Dimensions. Every expression carries an (P, T) exponent pair — counts are (1, 0), per-capita rates are (0, -1), population-level rates are (1, -1). The dim-checker propagates these through every operation and rejects mismatches. This catches a very common modelling bug — writing a per-capita rate where a total propensity is needed:

$ camdl check bad_dimension.camdl

error[E300]: transition 'infection' rate has wrong dimension

  rate = ((beta * I) / (S + I + R))
  expected dimension: P*T^-1 (population-level rate)
  got dimension: T^-1 (per-capita rate)

In pomp, NumPyro, or hand-rolled R, the second form compiles silently and produces trajectories where infection happens at the wrong rate.

Names. Typos that would silently introduce a new variable elsewhere become compile errors:

$ camdl check bad_name.camdl

error[E100]: undeclared name 'Q'

   ┌─ bad_name.camdl:11:33
   │
11 │   recovery  : I --> R @ gamma * Q
   │                                 ^
  = hint: check spelling, or add a declaration in
    compartments/parameters/let/tables

camdl’s contribution is engineering rigor: typos, unit mismatches, and per-capita-vs-propensity confusion are exactly the class of bug a compiler can rule out, so scientific scrutiny can focus on the science.

A frame I keep coming back to here, borrowed from a personal interest in the Toyota Production System after reading Ohno’s Toyota Production System: Beyond Large-Scale Production : this is poka-yoke — error-proofing at the source — applied to the language scientific software is written in.

Surveying the likelihood surface before you fit

The hardest fitting bugs aren’t the ones where the chain fails to converge — those at least tell you something is wrong. They’re the ones where the chain converges confidently to the wrong answer, because the model has an identifiability problem you didn’t see coming: two parameters trading off along a ridge, a parameter pinned at a bound you set too tight, a region of parameter space the data simply cannot distinguish from another. Fitting a model you haven’t first surveyed is, in my experience, the single most common way to spend a week producing a result that doesn’t survive a careful look.
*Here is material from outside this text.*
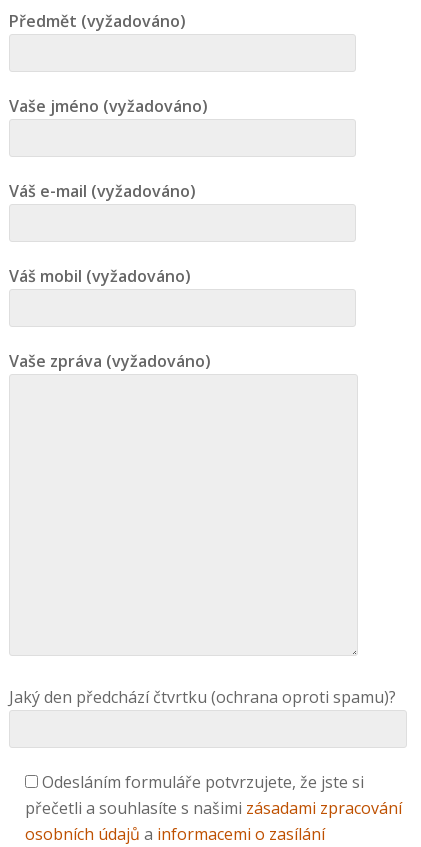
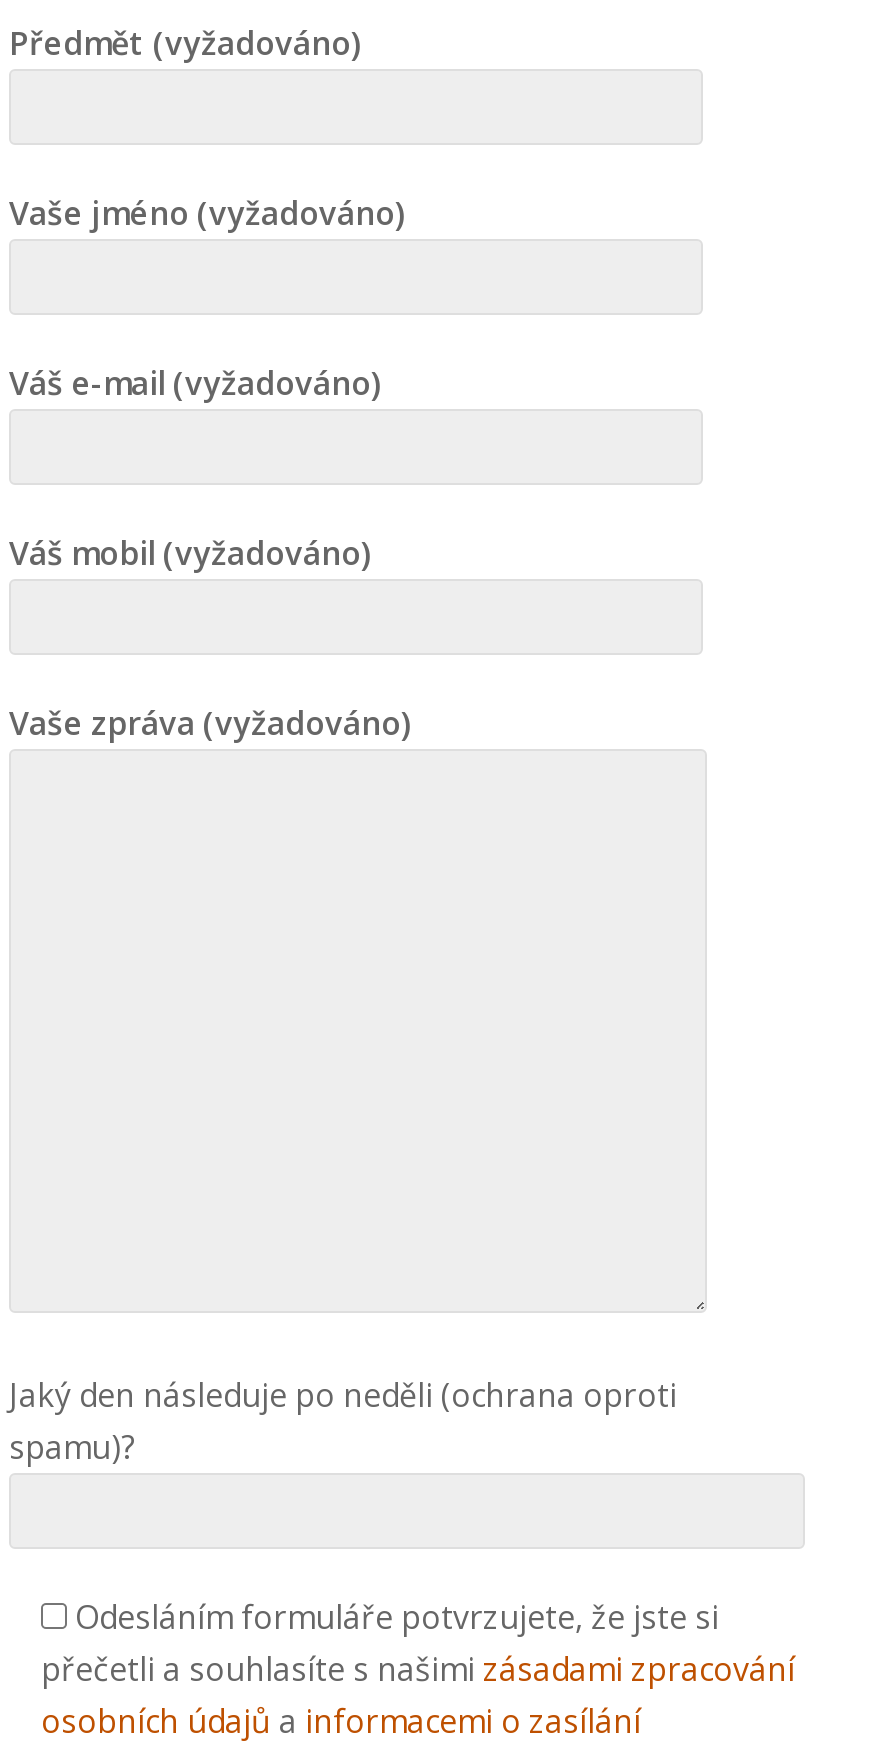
- Jaký den předchází čtvrtku (ochrana oproti spamu)?
+ Jaký den následuje po neděli (ochrana oproti
+ spamu)?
So before any camdl fit run, I almost always reach for camdl survey — a diagnostic that maps the likelihood surface across the declared parameter bounds:

$ camdl survey he2010_london.camdl --n-points 500 --render

It draws 500 Latin-hypercube points across the parameter ranges (scale- aware, so log space for rates and linear for probabilities — the points actually span the parameter geometry instead of clumping near edges), evaluates the particle-filter loglik at each, and renders an interactive pair-plot HTML:

A camdl survey of the He et al. (2010) London measles model. Each subplot is one pair of parameters; each point coloured by particle-filter log-likelihood.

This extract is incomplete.